Another misstep that’s become all too common is ignoring the need to lengthen and extend your muscles. “What many weight lifters also don’t know is that lengthening muscles (stretching) will help build more muscle in order to build strength,” says Hope Cowgirl, owner of  inBalance Studio. “Once you become too bulky and immobile, your muscle has no where to go to grow!”

To avoid this problem, be sure to take time to stretch both during and after your workouts.

14. Set realistic goals

If you’re anything like me, you’ve probably started a new diet a month before that big trip to the beach. The problem is that it’s almost impossible to get in the kind of shape you’re hoping to practically overnight. Rhodie Lorenz, a cycling instructor at Joyride Studio and Premier Protein Ambassador agrees. She advises, “Keeping in mind that fitness and nutrition are lifestyle choices that will keep you healthy, commit to exercising when you can and make it happen. You can’t lose 20 pounds in one week, and you can’t begin training for a marathon a week before.”

Instead, she recommends starting with smaller, but steady, plans to help you achieve your goals. Committing to a consistent process will bring you the results you’re after without leaving you feeling frustrated.

15. Poor preparation and distracted workouts

If you’ve been inside a gym recently, you’ve probably noticed dozens of people looking down at their smartphones. As Shane McLean, owner of Balance Guy Training, points out, this can be a serious no-no. “In the age of social media and smartphones,” he says, “gym goers are a little distracted checking their Facebook feeds and posting pics on Instagram, rather than hitting the weights. Lifting weights is not rocket science but you do need to pay attention to get the most of of your routine.”
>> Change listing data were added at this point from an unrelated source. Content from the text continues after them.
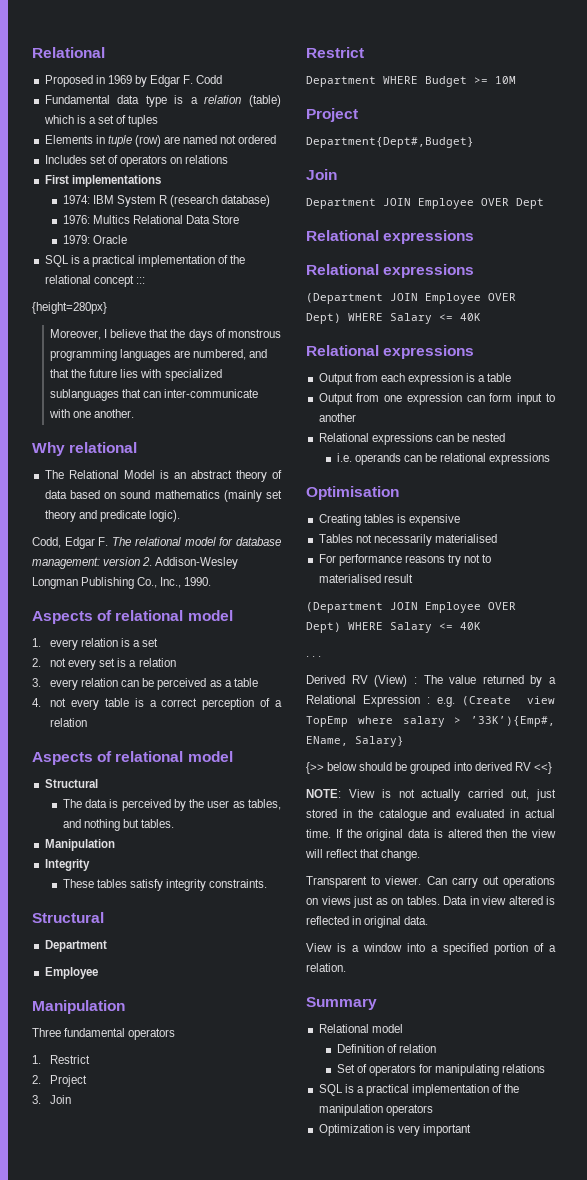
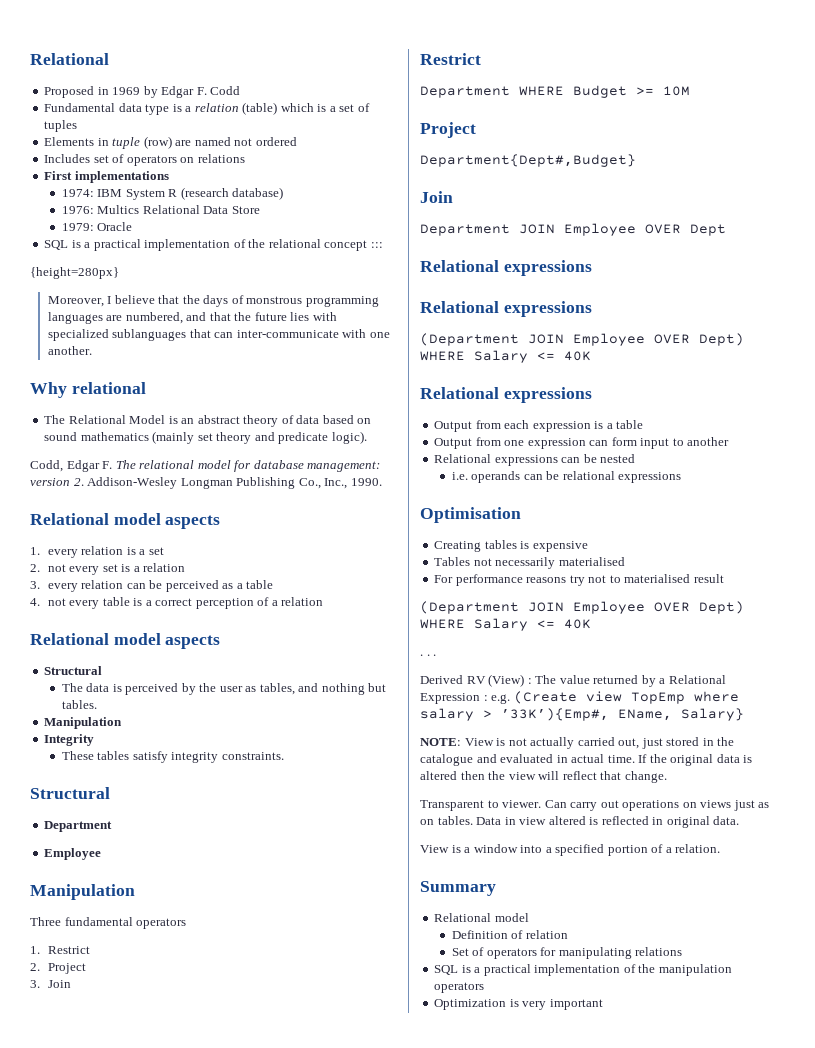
[32,610,233,624] Aspects of relational model -> [30,513,221,529] Relational model aspects
[32,751,233,765] Aspects of relational model -> [30,633,221,649] Relational model aspects
[306,762,552,774] // {>> below should be grouped into derived RV <<} -> (744, 714) none

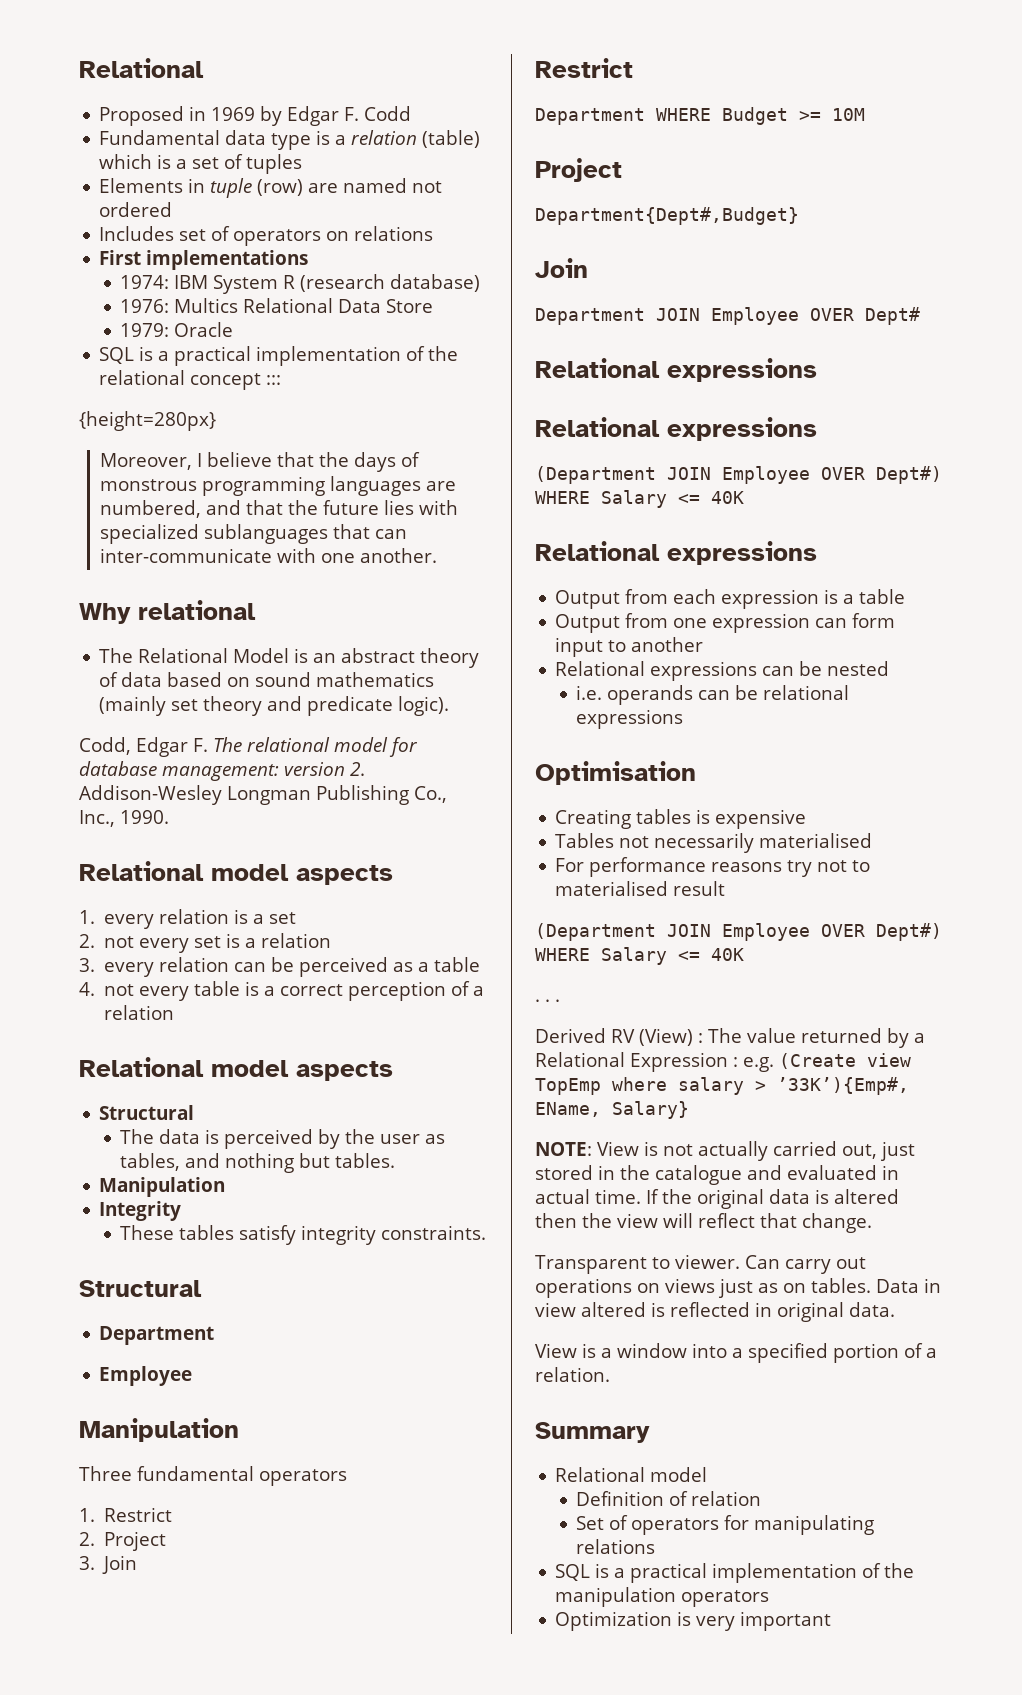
[690,224,726,236] Dept -> [865,307,920,325] Dept#
[699,333,744,346] Dept) -> [876,466,942,484] Dept#)
[699,601,744,614] Dept) -> [876,923,942,941] Dept#)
His simple solution? “Leave the phone behind for one hour. It’s not going to kill you.” I couldn’t agree more.

16. Lack of cross-training and corrective strengthening

It’s easy to get into a groove with an exercise you like. It’s also easy for that groove to turn into a rut, and one that can cause injury and overuse.
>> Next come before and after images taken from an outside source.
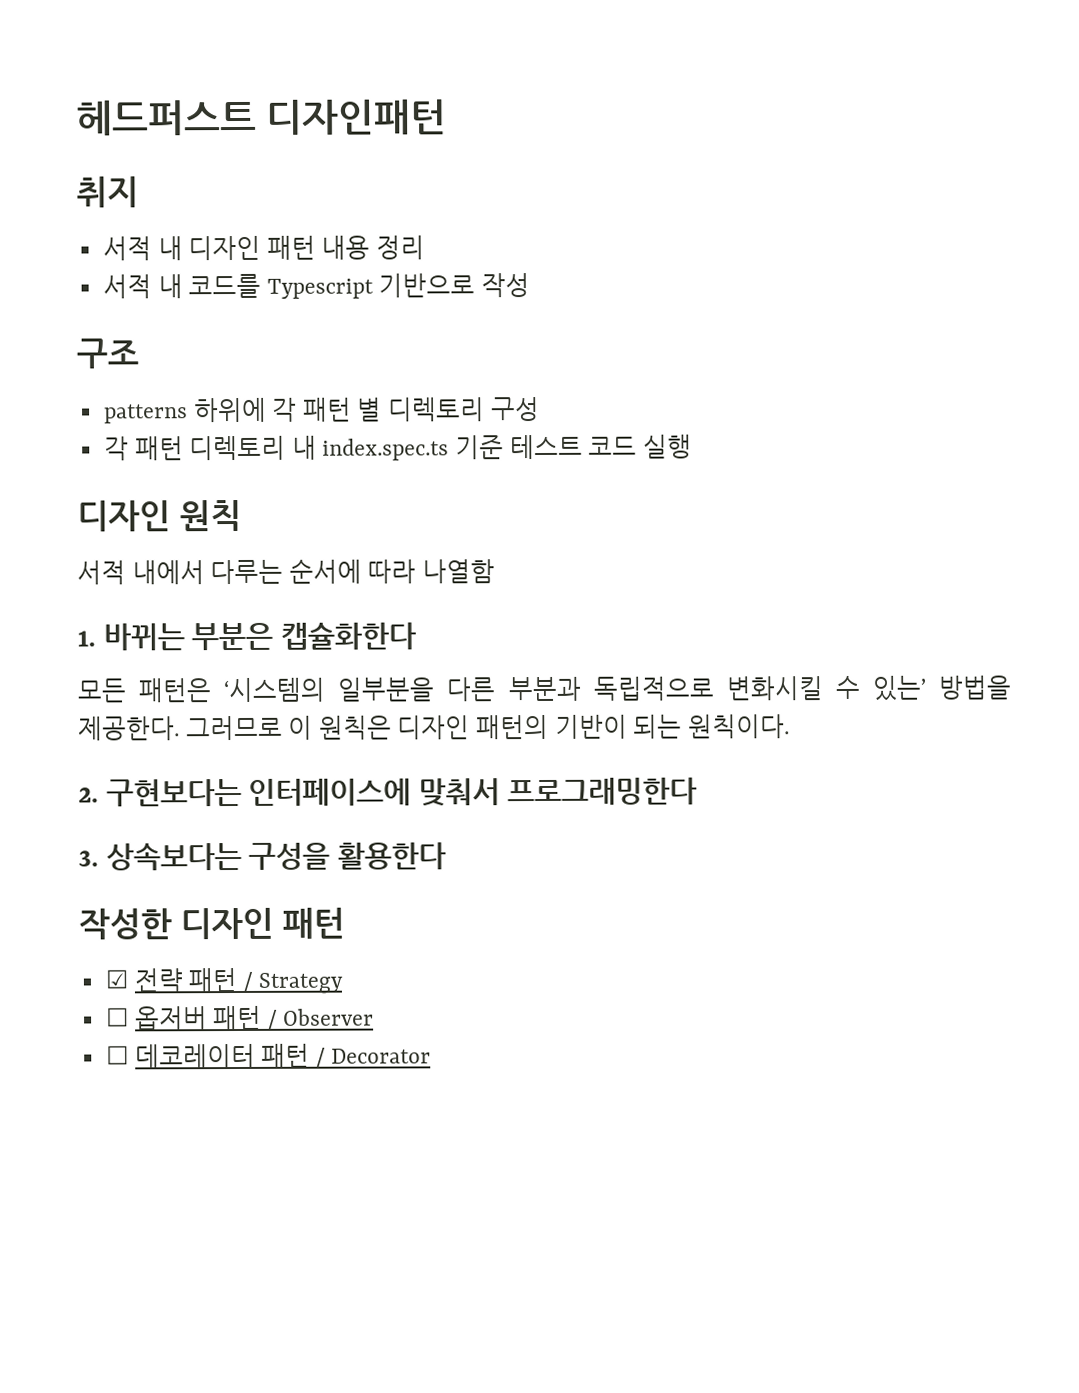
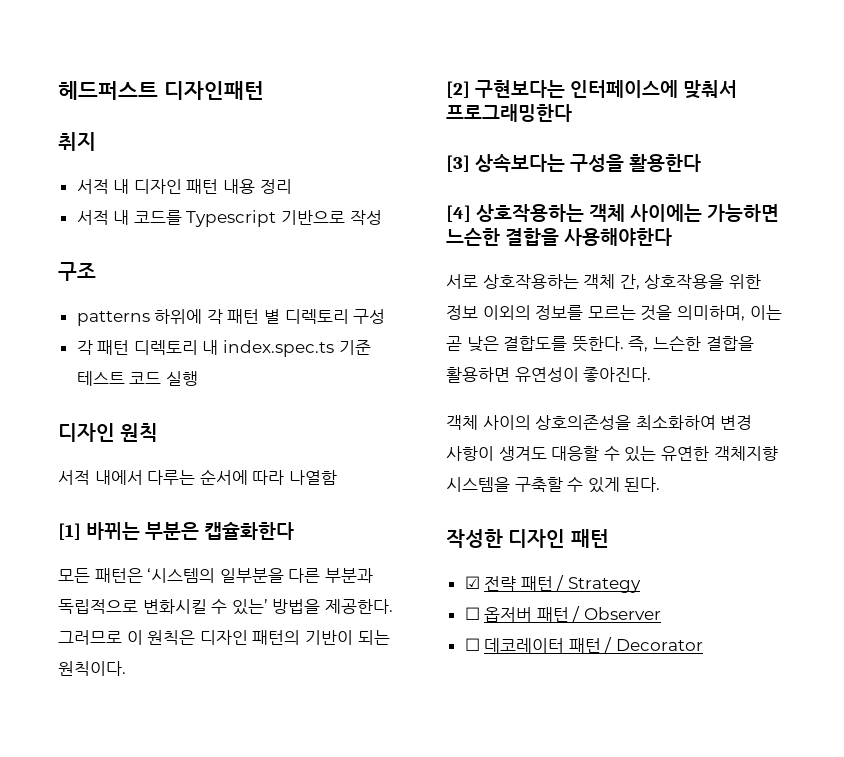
[77,630,96,647] 1. -> [58,523,81,540] [1]
[78,787,99,803] 2. -> [446,81,470,98] [2]
[78,850,99,867] 3. -> [446,155,470,172] [3]
(448, 856) none -> [446,204,779,222] [446,228,672,246] [446,274,761,290] [446,305,782,321] [446,335,754,352] [446,367,652,383] [446,415,753,430] [446,446,778,462] [446,477,661,493] // [4] 상호작용하는 객체 사이에는 가능하면 느슨한 결합을 사용해야한다 // 서로 상호작용하는 객체 간, 상호작용을 위한 정보 이외의 정보를 모르는 것을 의미하며, 이는 곧 낮은 결합도를 뜻한다. 즉, 느슨한 결합을 활용하면 유연성이 좋아진다. // 객체 사이의 상호의존성을 최소화하여 변경 사항이 생겨도 대응할 수 있는 유연한 객체지향 시스템을 구축할 수 있게 된다.

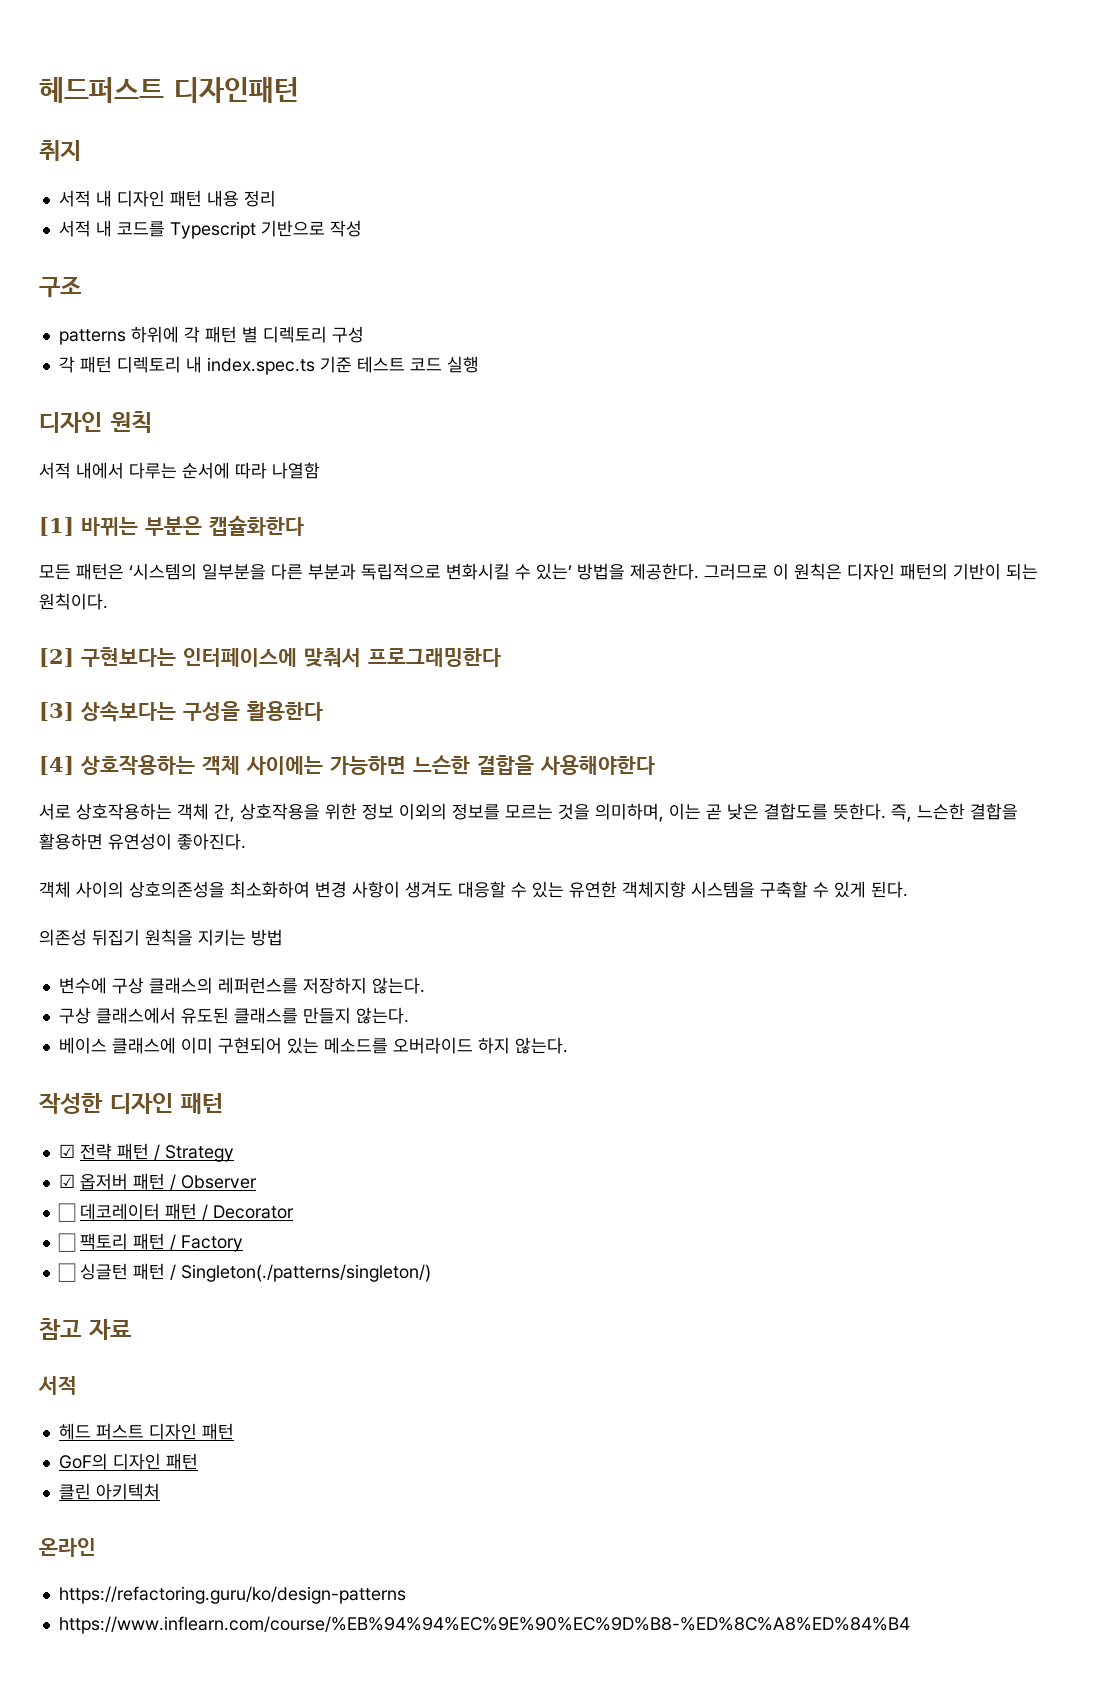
(661, 484) none -> [39,929,283,946] [58,977,425,994] [58,1007,409,1024] [58,1037,568,1054] // 의존성 뒤집기 원칙을 지키는 방법 // 변수에 구상 클래스의 레퍼런스를 저장하지 않는다. // 구상 클래스에서 유도된 클래스를 만들지 않는다. // 베이스 클래스에 이미 구현되어 있는 메소드를 오버라이드 하지 않는다.
[464,607,480,620] ☐ -> [58,1174,75,1188] ☑
(704, 645) none -> [57,1233,243,1252] [57,1263,431,1282] [39,1318,131,1340] [38,1376,77,1395] [58,1423,234,1440] [58,1453,198,1470] [58,1483,160,1500] [39,1538,96,1557] [58,1586,406,1604] [58,1616,910,1634] // ☐ 팩토리 패턴 / Factory // ☐ 싱글턴 패턴 / Singleton(./patterns/singleton/) // 참고 자료 // 서적 // 헤드 퍼스트 디자인 패턴 // GoF의 디자인 패턴 // 클린 아키텍처 // 온라인 // https://refactoring.guru/ko/design-patterns // https://www.inflearn.com/course/%EB%94%94%EC%9E%90%EC%9D%B8-%ED%8C%A8%ED%84%B4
One expert who has seen that time and time again is Joan Scrivanich, USA Track & Field Certified Coach and owner of Rise Endurance. Joan cautions, “Certain muscles naturally become stronger when we always do one sport or exercise. Strengthening the muscles that play a smaller but important role help you stay fit, healthy, and injury free. For example, runners would perform corrective exercises that target the core, including the glutes and hips.”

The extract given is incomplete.